The most underrated and overlooked zombie flick of all time is worth watching, even if Robert Kirkman has made you hate zombies.
Two travelers find themselves in the middle of a zombie attack and are also suspects in the murders that the walking dead commit. Let’s dig into 1974’s THE LIVING DEAD AT MANCHESTER MORGUE, directed by Jorge Grau!
As I See It
There are an unbelievable number of alternate titles for this film. I won’t list them all here and pad the word count. But I watched this on Shudder under the mentioned title and then realized I own the Blue Underground release of the film, which was titled Let Sleeping Corpses Lie.
Filmed partially in South Yorkshire, not far from the River Sheaf, the setting is brilliant and inviting, which is just the right juxtaposition you would want for a movie that lures the characters into a trap of flesh eaters.
The plot summary excited me with travelers being blamed for a zombie attack and the locals being none the wiser that their deceased relatives are now roaming the countryside tearing flesh from bone.
The crypt they enter is much more Dracula than Romero, but it is still pleasing to the eye.
There is a poetic flair to the film that was surprising. I’ve never heard a zombie compared to a plucked flower, “living” just a little longer post-mortem. I’ve also never seen a zombie throw a tombstone.
A single line in the film perfectly encompasses the absurdity of living dead films and clearly shows how terrifying the notion can be: “There are dead people trying to kill me!”
It’s not much on face value, but it’s a line with legs that trample all over the amygdala.
In the end, an ultrasonic agricultural bell meant to act as a pesticide is what is causing the dead to reanimate. It’s ridiculous, but so are zombies, and we still love them (pre-Kirkman).
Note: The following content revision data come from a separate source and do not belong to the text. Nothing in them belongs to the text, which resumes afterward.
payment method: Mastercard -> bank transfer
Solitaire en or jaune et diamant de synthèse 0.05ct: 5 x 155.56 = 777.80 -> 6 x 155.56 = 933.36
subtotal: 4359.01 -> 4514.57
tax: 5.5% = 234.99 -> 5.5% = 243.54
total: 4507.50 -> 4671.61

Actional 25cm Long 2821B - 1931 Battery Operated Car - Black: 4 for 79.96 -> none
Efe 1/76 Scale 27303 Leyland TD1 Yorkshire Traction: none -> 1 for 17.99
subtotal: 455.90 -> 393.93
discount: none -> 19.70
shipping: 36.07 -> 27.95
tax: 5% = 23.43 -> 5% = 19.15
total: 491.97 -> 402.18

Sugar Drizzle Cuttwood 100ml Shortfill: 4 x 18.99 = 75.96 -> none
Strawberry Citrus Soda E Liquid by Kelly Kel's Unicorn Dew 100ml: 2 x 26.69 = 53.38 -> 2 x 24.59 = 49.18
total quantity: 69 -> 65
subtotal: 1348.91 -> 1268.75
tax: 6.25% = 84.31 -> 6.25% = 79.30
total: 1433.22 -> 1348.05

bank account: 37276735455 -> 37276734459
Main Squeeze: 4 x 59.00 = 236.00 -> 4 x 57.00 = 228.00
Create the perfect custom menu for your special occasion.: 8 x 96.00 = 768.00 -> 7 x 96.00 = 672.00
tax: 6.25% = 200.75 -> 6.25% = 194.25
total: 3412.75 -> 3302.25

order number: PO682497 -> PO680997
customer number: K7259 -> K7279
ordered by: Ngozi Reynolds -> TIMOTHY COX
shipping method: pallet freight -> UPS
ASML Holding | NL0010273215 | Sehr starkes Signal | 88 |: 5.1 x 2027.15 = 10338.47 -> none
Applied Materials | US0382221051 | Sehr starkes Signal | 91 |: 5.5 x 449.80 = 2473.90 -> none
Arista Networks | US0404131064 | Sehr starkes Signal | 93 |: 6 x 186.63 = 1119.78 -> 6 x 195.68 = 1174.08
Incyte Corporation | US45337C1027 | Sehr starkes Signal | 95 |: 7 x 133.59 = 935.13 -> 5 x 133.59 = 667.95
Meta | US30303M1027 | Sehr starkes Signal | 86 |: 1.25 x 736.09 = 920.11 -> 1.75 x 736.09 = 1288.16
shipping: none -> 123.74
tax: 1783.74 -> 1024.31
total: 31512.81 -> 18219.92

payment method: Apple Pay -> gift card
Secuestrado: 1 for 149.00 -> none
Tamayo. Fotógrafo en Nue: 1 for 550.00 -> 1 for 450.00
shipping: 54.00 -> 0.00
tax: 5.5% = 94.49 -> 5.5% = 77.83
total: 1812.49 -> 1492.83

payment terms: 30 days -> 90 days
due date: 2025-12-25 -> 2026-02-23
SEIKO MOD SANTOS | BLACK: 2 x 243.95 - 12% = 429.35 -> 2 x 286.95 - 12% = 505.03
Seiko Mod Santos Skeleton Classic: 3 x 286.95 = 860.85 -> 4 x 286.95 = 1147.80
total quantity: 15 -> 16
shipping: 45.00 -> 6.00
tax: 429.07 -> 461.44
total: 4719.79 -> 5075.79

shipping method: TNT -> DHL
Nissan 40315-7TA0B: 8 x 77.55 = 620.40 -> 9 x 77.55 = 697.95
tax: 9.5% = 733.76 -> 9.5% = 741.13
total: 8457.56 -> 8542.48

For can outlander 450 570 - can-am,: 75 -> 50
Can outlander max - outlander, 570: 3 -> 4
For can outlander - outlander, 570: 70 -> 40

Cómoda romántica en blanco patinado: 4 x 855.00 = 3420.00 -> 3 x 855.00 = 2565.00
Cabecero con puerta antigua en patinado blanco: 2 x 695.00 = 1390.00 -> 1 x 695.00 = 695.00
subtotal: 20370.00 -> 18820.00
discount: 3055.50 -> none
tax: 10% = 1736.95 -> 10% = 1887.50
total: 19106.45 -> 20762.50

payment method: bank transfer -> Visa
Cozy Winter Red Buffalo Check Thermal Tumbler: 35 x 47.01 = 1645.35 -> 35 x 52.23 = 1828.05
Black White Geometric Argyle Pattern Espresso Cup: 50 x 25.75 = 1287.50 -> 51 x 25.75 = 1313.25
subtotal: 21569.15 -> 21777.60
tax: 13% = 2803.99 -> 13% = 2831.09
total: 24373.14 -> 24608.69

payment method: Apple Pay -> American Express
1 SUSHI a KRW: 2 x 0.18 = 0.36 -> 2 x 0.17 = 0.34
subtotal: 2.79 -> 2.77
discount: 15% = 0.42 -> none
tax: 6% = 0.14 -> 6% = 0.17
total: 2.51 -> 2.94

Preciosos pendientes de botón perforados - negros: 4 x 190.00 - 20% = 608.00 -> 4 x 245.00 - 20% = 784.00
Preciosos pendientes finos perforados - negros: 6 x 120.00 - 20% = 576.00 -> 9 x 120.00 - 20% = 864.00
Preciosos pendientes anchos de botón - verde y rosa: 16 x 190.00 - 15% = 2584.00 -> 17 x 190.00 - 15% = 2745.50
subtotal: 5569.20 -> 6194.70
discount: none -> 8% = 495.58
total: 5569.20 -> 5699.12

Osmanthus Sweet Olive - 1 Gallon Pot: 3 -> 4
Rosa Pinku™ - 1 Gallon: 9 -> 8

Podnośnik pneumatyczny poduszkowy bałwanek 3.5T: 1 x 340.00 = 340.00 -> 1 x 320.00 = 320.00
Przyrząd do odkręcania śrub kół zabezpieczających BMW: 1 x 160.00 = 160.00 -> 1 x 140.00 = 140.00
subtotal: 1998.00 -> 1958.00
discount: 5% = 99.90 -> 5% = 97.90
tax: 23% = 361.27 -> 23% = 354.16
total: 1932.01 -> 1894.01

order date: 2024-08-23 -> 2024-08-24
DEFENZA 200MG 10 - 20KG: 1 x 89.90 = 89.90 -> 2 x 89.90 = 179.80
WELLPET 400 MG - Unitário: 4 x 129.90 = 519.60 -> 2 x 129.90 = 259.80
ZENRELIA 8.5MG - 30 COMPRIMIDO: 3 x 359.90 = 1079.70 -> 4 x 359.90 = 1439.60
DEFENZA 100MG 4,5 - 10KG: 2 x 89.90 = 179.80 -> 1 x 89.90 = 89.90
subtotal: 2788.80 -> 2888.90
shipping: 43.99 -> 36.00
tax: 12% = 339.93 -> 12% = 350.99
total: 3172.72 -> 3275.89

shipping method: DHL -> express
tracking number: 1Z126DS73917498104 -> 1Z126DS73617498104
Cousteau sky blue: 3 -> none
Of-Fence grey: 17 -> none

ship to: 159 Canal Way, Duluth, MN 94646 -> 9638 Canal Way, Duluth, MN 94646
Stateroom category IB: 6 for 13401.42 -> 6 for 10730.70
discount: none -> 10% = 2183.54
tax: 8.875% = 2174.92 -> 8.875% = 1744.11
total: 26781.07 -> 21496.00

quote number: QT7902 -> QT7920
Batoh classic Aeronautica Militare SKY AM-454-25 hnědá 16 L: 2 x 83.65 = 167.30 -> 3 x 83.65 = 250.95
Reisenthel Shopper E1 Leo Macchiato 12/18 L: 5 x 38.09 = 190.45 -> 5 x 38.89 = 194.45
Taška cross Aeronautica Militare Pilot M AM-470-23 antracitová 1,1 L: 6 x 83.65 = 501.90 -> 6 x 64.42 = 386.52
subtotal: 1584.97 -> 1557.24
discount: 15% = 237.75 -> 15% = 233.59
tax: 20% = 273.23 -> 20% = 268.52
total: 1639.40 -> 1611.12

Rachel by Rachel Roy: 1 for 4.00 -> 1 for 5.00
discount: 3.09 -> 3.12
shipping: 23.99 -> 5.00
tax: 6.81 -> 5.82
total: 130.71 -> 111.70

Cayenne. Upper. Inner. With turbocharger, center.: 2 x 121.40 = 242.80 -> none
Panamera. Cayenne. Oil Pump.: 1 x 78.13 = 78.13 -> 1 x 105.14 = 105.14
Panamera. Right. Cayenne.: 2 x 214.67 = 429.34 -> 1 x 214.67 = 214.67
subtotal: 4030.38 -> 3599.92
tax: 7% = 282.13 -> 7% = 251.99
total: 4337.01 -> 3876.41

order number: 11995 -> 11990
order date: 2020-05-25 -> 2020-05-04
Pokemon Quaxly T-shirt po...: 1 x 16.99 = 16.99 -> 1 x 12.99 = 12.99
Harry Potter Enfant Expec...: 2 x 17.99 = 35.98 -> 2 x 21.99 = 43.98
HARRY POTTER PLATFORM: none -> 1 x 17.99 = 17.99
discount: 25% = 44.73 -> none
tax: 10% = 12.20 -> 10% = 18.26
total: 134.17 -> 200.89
A mix of Italian, Spanish, American, and British actors. None of which I recognize. But Arthur Kennedy was in David Lean’s epic Lawrence of Arabia.
Of Gratuitous Nature
People say Americans are over the top (they are), but can you imagine the inherent, audacious pomposity you must have to keep a pet Owl?
There is nothing like the English countryside with hundreds of years old stone walls lining roads that are too narrow and poorly paved that turn into expansive grassy estates.
Ripe for a Remake
Do we need more zombies?
It was remade in 1981 by Korean director Beom-gu Kang as A Monstrous Corpse — which I have yet been able to track down and watch.
Where to Watch
Synapse Films has a Blu-Ray with a decent amount of extras, including a career retrospective of director Jorge Grau. You can also stream it on AMC+, Shudder, VUDU, and Night Flight Plus.